D.           Stock Dividends and Stock Splits. If the Company, at any time while this Note is outstanding: (i) pays a stock dividend or otherwise makes a distribution or distributions payable in shares of Common Stock on shares of Common Stock or any Common Stock Equivalents (which, for avoidance of doubt, shall not include any shares of Common Stock issued by the Company upon conversion of, or payment of interest on, this Note); (ii) subdivides outstanding shares of Common Stock into a larger number of shares; (iii) combines (including by way of a reverse stock split) outstanding shares of Common Stock into a smaller number of shares; or (iv) issues any shares of capital stock of the Company, then the Conversion Price shall be multiplied by a fraction of which the numerator shall be the number of shares of Common Stock (excluding any treasury shares of the Compa ny) outstanding immediately before such event and of which the denominator shall be the number of shares of Common Stock outstanding immediately after such event. Any adjustment made pursuant to this Section shall become effective immediately after the record date for the determination of stockholders entitled to receive such dividend or distribution and shall become effective immediately after the effective date in the case of a subdivision, combination or re-classification.
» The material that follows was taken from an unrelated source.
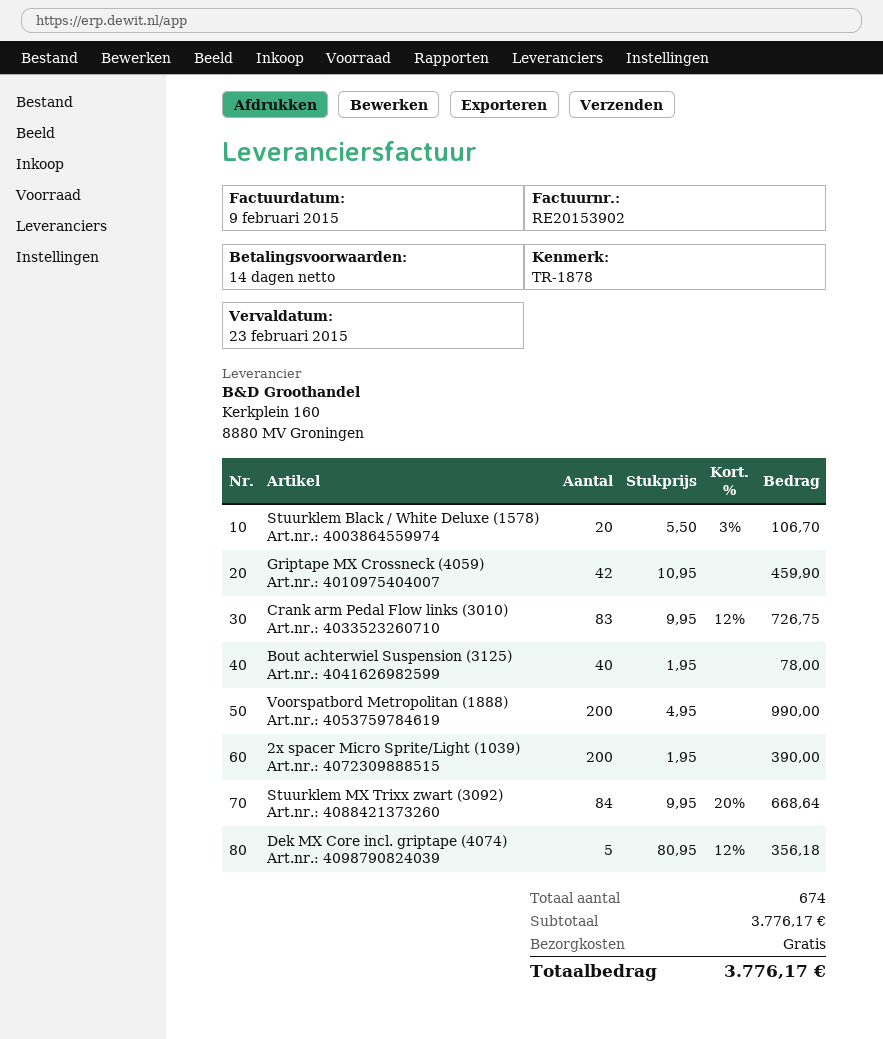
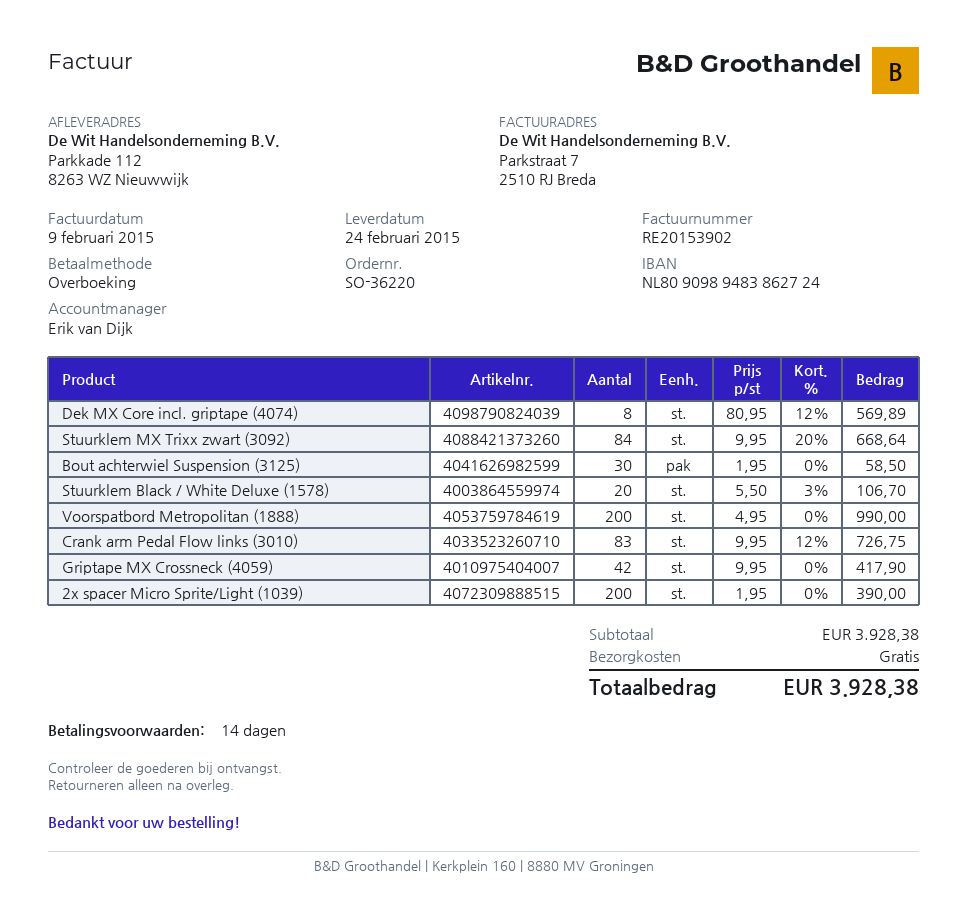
Griptape MX Crossneck (4059): 42 x 10.95 = 459.90 -> 42 x 9.95 = 417.90
Bout achterwiel Suspension (3125): 40 x 1.95 = 78.00 -> 30 x 1.95 = 58.50
Dek MX Core incl. griptape (4074): 5 x 80.95 - 12% = 356.18 -> 8 x 80.95 - 12% = 569.89
subtotal: 3776.17 -> 3928.38
total: 3776.17 -> 3928.38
E. Subsequent Equity Sales.


(i)           If, at any time while this Note is Outstanding, the Company issues additional shares of Common Stock or rights, warrants, options or other securities or debt convertible, exercisable or exchangeable for shares of Common Stock or otherwise entitling any person to acquire shares of Common Stock (collectively, “Common Stock Equivalents”) at a price (exclusive of commissions payable by the Company in connection therewith) per share of Common Stock less than the Conversion Price (as adjusted hereunder to such date), then the Conversion Price shall be reduced to such price. For purposes of this paragraph, in connection with any issuance of any Common Stock Equivalents, (A) the maximum number of shares of Common Stock potentially issuable at any time upon conversion, exercise or exchange of such Common Stock Equivalents (the “Deemed Number”) shall be deemed to be outstanding upon issuance of such Common Stock Equivalents, (B) the Effective Price applicable to such Common Stock shall equal the minimum dollar value of consideration payable to the Company to purchase such Common Stock Equivalents and to convert, exercise or exchange them into Common Stock (net of any discounts, fees, commissions and other expenses), divided by the Deemed Number, and (C) no further adjustment shall be made to the Conversion Price upon the actual issuance of Common Stock upon conversion, exercise or exchange of such Common Stock Equivalents.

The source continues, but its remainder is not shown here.